#794583 ocaml: Allow setting arbitrary RNG seed in ocamlopt

#794583#5
Date:
2015-08-04 16:41:19 UTC
From:
To:
While working on the “reproducible builds” effort [1], we have noticed
that ocamlopt relies on temporary files whose names are generated
randomly and are part of the output files' symbols.

Therefore, we need a way to make these names determinist. For instance,
reading an environment variable in the main function of ocamlopt
(driver/optmain.ml) and calling “Random.seed 0” if it is set would be
perfect.
Using OCAMLPARAM (driver/compenv.ml) would work as well.

 [1]: https://wiki.debian.org/ReproducibleBuilds

Regards,
Valentin

#794583#10
Date:
2015-08-09 19:46:32 UTC
From:
To:
I looked into this a few months ago but my OCaml is very rusty (it would
require a change in at least 2 places).

My thoughts are that we can -- and should -- achieve the end result by
making the calculation deterministic in all cases, ie. moving away from
using an RNG altogher for this and basing the filename based on its
contents.

There may also be a solution where we simply don't include the filename
in the .a or overwrite it with some determistic one (as described above)
even if random *temporary* file is used during the build. After all,
they are files under /tmp/ which never exist in the binary package.


Regards,

#794583#15
Date:
2015-08-10 10:17:28 UTC
From:
To:
Le 04/08/2015 18:41, Valentin Lorentz a écrit :

ocamlc relies on temporary files as well. In general, whatever is done
for ocamlopt should be done for ocamlc as well.

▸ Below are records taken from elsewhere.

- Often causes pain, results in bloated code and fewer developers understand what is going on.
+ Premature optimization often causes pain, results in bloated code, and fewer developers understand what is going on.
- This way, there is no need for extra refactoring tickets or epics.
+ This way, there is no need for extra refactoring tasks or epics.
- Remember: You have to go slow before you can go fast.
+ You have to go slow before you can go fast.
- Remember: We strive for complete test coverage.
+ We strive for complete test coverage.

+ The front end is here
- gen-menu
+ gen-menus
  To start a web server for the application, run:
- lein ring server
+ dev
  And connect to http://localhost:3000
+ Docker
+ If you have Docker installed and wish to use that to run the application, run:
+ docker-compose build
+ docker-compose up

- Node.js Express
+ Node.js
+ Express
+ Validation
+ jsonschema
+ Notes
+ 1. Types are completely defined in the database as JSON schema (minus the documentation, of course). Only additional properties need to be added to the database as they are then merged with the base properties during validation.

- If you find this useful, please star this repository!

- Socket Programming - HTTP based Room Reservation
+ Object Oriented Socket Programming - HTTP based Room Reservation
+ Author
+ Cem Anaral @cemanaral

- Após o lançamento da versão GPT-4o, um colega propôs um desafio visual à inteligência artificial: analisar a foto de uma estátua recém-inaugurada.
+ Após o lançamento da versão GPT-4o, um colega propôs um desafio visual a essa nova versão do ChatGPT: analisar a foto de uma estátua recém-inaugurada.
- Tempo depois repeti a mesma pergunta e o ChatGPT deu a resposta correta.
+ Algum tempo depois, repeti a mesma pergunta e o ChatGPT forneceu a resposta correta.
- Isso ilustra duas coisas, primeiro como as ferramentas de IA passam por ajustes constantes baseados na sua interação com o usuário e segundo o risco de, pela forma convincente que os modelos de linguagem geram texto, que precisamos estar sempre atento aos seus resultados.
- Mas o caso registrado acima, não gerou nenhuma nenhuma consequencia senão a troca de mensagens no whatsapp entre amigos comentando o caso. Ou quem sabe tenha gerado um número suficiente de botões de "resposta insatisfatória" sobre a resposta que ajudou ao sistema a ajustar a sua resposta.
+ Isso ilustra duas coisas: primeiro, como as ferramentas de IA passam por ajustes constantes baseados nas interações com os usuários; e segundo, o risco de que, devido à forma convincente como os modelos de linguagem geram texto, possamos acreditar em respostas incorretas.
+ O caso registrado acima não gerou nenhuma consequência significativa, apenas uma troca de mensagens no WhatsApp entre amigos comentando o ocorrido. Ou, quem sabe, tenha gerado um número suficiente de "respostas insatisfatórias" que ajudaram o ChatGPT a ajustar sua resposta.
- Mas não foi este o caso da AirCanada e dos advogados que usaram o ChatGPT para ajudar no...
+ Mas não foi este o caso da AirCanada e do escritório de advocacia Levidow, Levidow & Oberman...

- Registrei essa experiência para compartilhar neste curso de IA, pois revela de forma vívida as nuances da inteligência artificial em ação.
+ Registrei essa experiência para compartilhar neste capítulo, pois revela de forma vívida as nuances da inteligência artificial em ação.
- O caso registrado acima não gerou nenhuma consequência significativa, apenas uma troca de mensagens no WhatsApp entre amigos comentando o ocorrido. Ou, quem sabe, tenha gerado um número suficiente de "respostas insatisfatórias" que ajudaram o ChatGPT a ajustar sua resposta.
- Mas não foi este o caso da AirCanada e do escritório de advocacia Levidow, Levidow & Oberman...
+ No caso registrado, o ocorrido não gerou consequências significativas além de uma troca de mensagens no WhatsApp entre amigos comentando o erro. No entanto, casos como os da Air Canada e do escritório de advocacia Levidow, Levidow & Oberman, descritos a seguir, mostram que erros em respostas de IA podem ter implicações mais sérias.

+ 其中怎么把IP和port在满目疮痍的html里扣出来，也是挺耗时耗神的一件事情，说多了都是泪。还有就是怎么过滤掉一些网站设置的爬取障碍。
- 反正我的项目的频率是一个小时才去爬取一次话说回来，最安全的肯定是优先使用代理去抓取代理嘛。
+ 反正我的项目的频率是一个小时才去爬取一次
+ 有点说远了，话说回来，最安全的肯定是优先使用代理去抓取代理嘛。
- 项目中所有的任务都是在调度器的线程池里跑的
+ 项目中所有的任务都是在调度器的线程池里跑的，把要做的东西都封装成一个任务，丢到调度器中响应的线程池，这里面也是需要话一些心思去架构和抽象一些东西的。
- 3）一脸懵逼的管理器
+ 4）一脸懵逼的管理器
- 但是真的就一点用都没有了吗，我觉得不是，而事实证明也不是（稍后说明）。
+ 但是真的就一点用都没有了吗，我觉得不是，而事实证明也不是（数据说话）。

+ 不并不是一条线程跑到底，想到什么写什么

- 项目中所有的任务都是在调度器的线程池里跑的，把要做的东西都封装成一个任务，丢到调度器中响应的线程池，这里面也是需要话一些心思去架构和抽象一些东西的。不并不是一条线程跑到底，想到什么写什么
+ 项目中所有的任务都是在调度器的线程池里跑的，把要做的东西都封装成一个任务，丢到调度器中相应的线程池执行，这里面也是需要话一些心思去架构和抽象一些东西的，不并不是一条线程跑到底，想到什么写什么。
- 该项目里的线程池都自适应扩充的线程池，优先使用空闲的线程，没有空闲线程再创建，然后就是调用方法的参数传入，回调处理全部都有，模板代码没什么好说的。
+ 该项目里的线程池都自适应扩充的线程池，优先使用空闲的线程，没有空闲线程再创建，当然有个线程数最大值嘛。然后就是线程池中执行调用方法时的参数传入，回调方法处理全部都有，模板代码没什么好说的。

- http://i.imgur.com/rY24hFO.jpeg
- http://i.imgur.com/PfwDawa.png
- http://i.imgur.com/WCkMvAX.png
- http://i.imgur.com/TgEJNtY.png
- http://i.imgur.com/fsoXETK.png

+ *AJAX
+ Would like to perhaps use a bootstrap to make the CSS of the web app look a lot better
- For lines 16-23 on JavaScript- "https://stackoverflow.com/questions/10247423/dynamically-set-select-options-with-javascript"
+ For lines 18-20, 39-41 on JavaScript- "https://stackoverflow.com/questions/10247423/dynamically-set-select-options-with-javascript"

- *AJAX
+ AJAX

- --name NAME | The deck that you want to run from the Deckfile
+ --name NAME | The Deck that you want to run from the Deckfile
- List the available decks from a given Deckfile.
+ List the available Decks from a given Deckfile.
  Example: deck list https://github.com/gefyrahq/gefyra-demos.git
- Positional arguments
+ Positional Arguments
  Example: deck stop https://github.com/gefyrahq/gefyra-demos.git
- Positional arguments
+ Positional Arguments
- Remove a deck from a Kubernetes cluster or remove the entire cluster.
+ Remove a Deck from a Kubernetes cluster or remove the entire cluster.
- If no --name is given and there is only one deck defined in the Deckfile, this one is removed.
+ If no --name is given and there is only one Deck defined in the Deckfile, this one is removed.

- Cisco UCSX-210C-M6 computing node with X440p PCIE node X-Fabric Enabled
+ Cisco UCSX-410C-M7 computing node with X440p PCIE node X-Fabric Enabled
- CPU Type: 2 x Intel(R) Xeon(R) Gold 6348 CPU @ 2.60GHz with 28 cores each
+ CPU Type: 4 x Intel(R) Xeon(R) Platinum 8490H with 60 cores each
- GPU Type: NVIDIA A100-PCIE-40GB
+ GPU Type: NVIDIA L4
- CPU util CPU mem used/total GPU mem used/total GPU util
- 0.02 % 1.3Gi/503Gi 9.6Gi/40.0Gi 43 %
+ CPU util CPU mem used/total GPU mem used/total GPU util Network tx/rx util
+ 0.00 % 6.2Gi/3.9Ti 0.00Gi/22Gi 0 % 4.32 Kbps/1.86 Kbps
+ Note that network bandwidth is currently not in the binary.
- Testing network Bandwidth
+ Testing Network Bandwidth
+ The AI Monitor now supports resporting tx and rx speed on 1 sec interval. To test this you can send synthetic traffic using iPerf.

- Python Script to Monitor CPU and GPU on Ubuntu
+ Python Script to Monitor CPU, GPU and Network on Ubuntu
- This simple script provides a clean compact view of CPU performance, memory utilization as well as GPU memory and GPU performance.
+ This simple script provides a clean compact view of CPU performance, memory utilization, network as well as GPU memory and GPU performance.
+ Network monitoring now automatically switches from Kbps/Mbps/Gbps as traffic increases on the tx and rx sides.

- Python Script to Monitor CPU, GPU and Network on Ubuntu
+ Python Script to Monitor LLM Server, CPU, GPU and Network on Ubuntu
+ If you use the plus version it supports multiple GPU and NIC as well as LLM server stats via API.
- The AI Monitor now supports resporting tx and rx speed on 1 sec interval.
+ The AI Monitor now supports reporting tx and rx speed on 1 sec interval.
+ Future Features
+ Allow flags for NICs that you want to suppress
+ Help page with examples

The generation of temporary file names uses its own RNG (cf.
stdlib/filename.ml), that would be the place to change its initialization.

I am a bit worried to have predictable names for files that end up in
/tmp, though. For building packages, it should be fine I guess. I have
to think more about it.

Cheers,

#794583#20
Date:
2015-08-10 10:25:53 UTC
From:
To:
Le 09/08/2015 21:46, Chris Lamb a écrit :

You mean, generate the file using the temporary name then rename it into
something that uses its hash?

After experimenting, it turns out the filename is stored in .o files
(and the final executable), and I couldn't find a way to prevent it
(except compiling with gcc -x c -c - < file.c). Is there a way to
remove/rename the file name that appears in a .o file?

Cheers,

#794583#25
Date:
2015-08-10 14:03:49 UTC
From:
To:
Right, that's the whole problem :)

Well, something like that. We need to be a little clever otherwise we
introduce one of those tempfile security issues during build. We
probably can't just store an entirely deterministic name (eg.
"always-the-same.o") as they probably need to be unique..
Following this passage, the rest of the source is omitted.